### WHAT IS EXPECTED
From the records, pick out and copy each line containing "interest".

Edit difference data
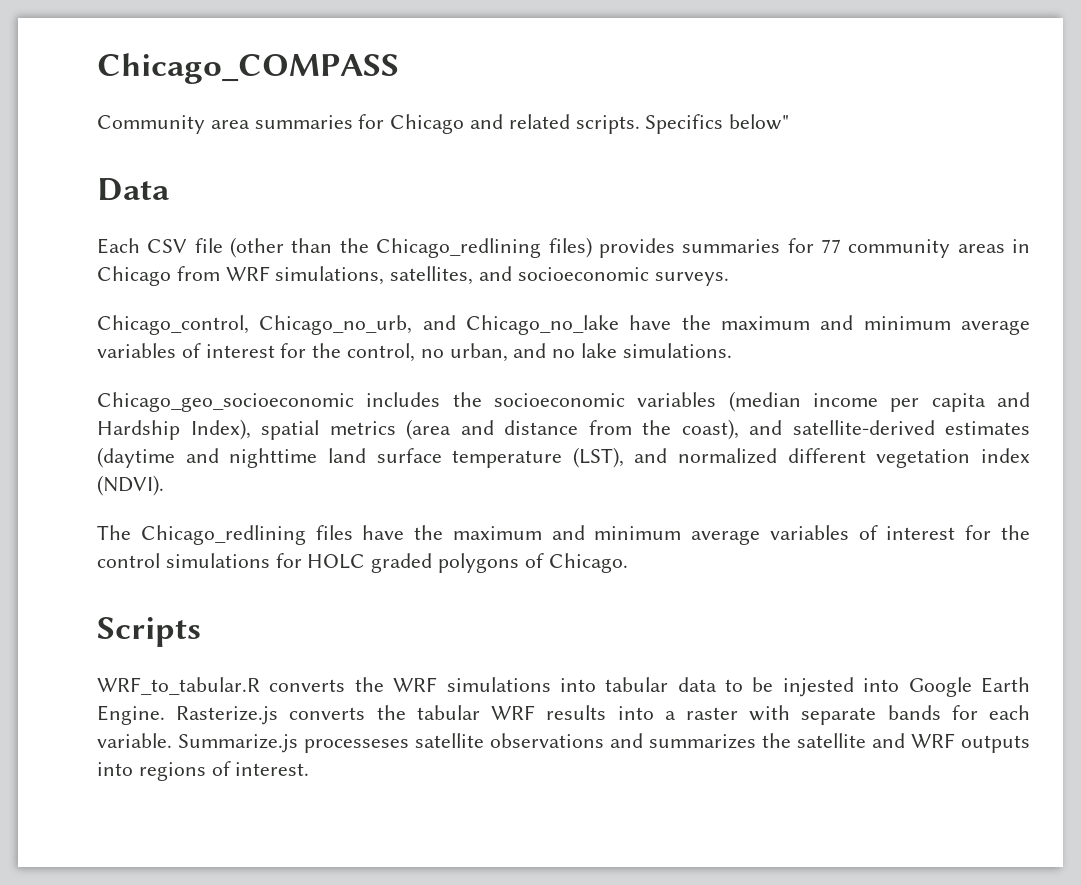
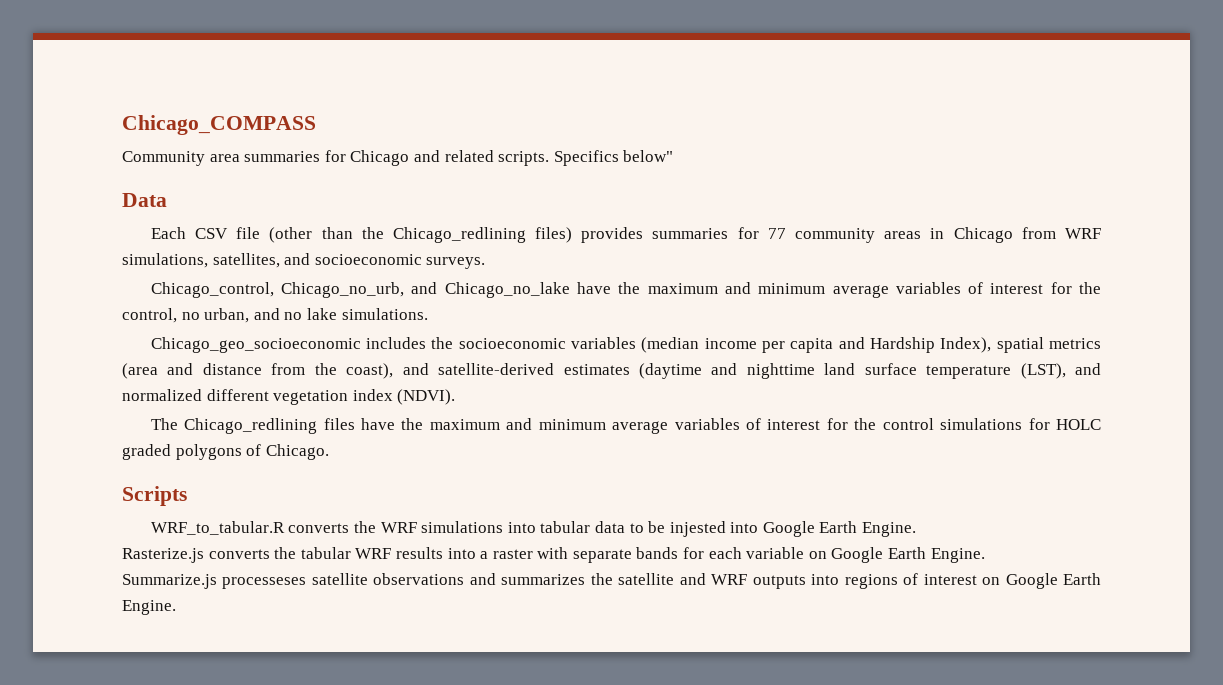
(165, 715) none -> (917, 529) //
[97,733,172,748] variable. -> [746,547,985,563] variable on Google Earth Engine. //
[235,762,310,776] interest. -> [923,573,1101,589] [122,600,176,615] interest on Google Earth Engine.

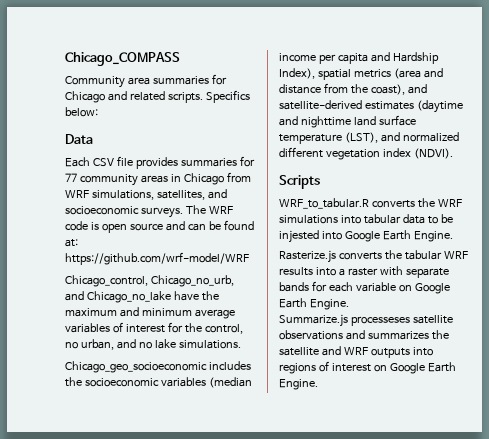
[623,150,674,162] below" -> [65,107,98,117] below:
[269,227,573,243] (other than the Chicago_redlining files) -> (133, 161) none
(486, 263) none -> [185,205,233,214] [65,220,254,233] [65,239,78,247] [65,252,249,265] The WRF code is open source and can be found at: https://github.com/wrf-model/WRF
[150,418,1101,434] [122,444,329,460] // The Chicago_redlining files have the maximum and minimum average variables of interest for the control simulations for HOLC graded polygons of Chicago. -> (453, 153) none

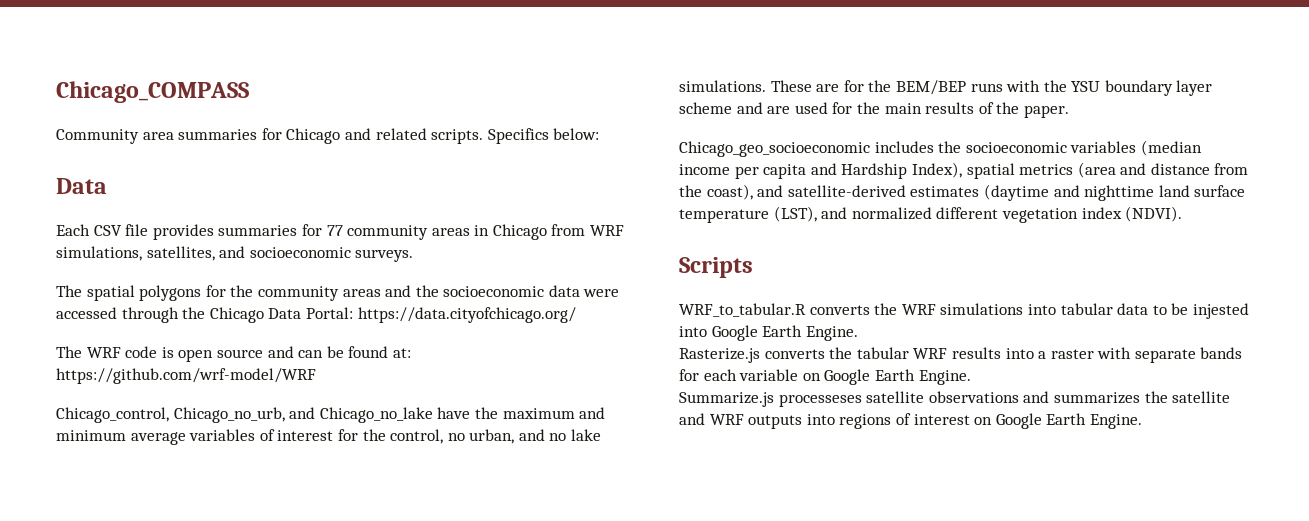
(183, 212) none -> [56,285,620,301] [56,307,576,323] // The spatial polygons for the community areas and the socioeconomic data were accessed through the Chicago Data Portal: https://data.cityofchicago.org/ //
(241, 344) none -> [770,80,1213,96] [679,102,1069,118] These are for the BEM/BEP runs with the YSU boundary layer scheme and are used for the main results of the paper.

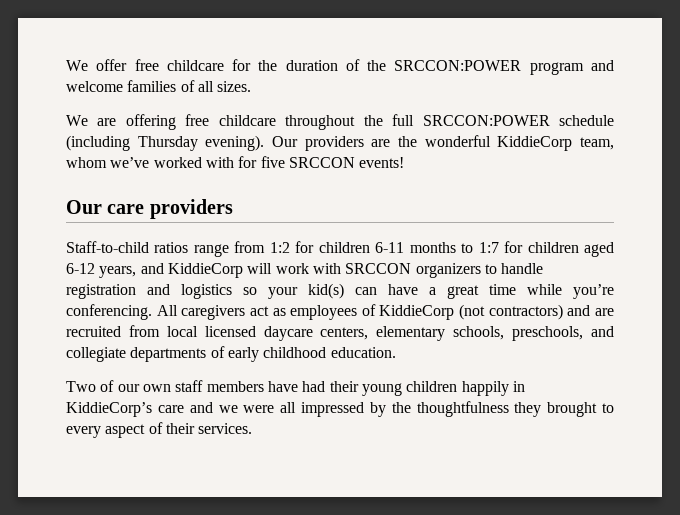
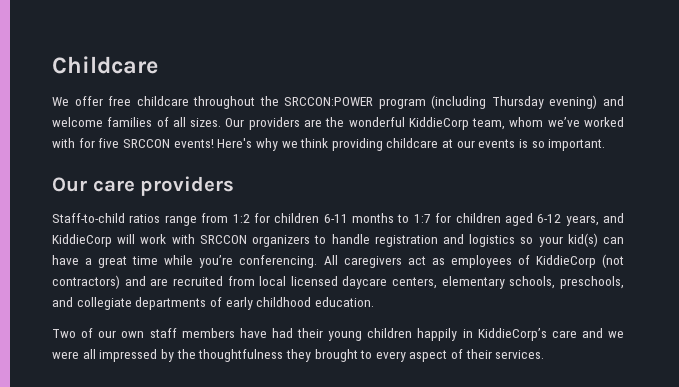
(66, 65) none -> [52,56,158,74] Childcare //
[232,59,584,75] for the duration of the SRCCON:POWER program -> [193,95,598,109] throughout the SRCCON:POWER program (including Thursday evening)
[66,114,614,130] [66,135,265,151] // We are offering free childcare throughout the full SRCCON:POWER schedule (including Thursday evening). -> (222, 122) none
(405, 162) none -> [217,138,606,151] Here's why we think providing childcare at our events is so important.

### TASK OUTPUT
[235,762,310,776] interest. -> [923,573,1101,589] [122,600,176,615] interest on Google Earth Engine.
[150,418,1101,434] [122,444,329,460] // The Chicago_redlining files have the maximum and minimum average variables of interest for the control simulations for HOLC graded polygons of Chicago. -> (453, 153) none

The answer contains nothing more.